The London 2012 opening ceremony will be a spine-tingling extravaganza that exceeds expectations, thrilled audience members said after witnessing the final rehearsal for today’s showpiece spectacular.


And despite their excitement, those lucky enough to get a sneak peek vowed to keep the surprises secret after the show’s Oscar-winning director Danny Boyle pleaded with them not to ruin it by giving the game away.



Fireworks explode at the Olympic Stadium during an opening ceremony rehearsal in London on Wednesday. PIC/Getty Imagesu00a0


Games volunteers and troops were given tickets to the final run-through as a thank-you for their efforts, while members of the 15,000-strong cast were able to reserve tickets for friends and family.

The 60,000-odd crowd seemed filled with enthusiasm as they flooded out of the Olympic Stadium late on Wednesday.

“That was absolutely amazing. I wanted to whoop,” said Hilary Midgley from Darwen in northwest England, whose daughter was in the show.

“She hadn’t told us anything so we didn’t know what to expect. She told us how she was dressed and I was just about able to pick her out.

“It was beyond my wildest expectations. My daughter’s been rehearsing since the beginning of May, we know how many hours she’s put in and it would just spoil everybody’s hard work.”

The theme of the £27 million ($42 million, 34.5 million euro) spectacular is “Isles of Wonder”, inspired by a passage from William Shakespeare’s play “The Tempest”. The show is set to be watched by a vast global television audience.

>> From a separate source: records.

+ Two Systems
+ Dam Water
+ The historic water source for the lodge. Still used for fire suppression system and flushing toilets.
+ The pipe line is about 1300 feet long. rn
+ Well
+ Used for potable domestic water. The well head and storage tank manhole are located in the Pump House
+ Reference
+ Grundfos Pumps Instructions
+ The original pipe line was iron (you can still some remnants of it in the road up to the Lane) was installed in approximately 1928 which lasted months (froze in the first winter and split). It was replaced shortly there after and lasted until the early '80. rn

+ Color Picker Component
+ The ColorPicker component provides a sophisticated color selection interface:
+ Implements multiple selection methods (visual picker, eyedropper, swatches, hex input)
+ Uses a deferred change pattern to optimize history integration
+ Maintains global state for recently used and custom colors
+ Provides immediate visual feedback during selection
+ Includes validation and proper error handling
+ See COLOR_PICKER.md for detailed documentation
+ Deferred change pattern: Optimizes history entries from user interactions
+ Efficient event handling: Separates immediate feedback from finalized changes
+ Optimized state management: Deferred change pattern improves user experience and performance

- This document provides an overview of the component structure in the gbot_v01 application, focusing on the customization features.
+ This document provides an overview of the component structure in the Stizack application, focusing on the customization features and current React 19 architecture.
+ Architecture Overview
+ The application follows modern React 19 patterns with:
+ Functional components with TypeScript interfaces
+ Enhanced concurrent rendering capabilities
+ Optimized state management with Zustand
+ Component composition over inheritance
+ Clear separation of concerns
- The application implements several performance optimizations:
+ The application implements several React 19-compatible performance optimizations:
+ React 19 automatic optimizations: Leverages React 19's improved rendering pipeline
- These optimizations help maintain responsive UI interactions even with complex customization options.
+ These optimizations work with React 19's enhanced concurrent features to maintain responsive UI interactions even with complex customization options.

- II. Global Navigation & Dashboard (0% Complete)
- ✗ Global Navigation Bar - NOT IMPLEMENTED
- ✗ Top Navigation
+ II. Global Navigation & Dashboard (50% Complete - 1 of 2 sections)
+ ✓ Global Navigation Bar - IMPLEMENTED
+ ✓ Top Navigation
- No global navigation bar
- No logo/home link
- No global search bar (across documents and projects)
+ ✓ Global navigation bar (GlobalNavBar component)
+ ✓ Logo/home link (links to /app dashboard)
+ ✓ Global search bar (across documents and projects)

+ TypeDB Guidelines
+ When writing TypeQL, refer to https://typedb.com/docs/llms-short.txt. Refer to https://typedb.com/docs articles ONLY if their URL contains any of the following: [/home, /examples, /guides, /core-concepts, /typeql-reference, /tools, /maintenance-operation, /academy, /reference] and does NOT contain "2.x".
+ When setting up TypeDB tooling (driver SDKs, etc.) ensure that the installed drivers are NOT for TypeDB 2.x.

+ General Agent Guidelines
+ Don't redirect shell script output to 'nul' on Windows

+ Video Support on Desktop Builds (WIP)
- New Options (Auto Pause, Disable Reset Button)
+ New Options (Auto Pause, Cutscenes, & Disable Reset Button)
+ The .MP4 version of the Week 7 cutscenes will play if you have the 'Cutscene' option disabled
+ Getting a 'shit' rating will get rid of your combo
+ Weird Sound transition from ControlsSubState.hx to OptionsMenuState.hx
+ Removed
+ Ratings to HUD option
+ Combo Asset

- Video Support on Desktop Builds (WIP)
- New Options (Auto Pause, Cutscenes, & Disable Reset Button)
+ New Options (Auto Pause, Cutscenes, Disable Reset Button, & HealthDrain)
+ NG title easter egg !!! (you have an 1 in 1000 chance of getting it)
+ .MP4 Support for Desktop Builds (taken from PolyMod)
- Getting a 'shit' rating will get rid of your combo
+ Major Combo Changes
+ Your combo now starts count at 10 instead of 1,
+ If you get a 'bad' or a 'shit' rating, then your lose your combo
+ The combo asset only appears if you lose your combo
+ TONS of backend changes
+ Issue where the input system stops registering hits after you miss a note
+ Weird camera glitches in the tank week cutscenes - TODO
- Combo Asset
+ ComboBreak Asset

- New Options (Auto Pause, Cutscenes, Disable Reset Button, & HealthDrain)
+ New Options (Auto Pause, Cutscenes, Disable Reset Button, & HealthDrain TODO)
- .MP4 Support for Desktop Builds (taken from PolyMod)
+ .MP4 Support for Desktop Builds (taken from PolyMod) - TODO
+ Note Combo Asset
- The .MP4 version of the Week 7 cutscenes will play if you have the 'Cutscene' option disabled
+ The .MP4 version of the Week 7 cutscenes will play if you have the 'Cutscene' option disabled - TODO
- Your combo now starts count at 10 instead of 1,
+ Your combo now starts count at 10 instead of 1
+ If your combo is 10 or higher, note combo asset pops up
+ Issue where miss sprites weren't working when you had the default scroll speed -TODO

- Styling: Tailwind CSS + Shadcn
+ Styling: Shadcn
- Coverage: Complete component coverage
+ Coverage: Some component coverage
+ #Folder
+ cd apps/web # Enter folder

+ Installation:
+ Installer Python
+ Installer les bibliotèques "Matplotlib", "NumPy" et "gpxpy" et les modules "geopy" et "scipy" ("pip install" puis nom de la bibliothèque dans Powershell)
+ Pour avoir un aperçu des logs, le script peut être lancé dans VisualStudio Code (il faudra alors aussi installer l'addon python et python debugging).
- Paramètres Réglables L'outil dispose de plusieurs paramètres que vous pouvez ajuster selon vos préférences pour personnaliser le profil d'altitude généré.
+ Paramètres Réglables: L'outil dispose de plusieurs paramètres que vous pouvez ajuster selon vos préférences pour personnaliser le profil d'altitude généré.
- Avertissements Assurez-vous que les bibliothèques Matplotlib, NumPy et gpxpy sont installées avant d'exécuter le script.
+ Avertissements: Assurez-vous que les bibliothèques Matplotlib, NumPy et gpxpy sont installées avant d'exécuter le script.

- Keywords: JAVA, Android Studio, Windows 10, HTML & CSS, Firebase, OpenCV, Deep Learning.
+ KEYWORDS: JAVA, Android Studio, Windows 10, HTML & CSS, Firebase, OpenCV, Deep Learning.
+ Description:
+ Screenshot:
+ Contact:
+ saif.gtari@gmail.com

Boyle — who won an Academy Award for directing “Slumdog Millionaire” — and his team, have explained their guiding ideas for the spectacle.

Fellow film-maker Stephen Daldry, the Games ceremonies’ creative director, revealed the show champions “the rich heritage, diversity, energy, inventiveness, wit and creativity that truly defines the British Isles”.

Ollie Wright, 27, from Christchurch in New Zealand, who is volunteering at the modern pentathlon, was among those who saw it. “There’s lots of different things in there that triggered memories. It was spine-tingling at points,” he said.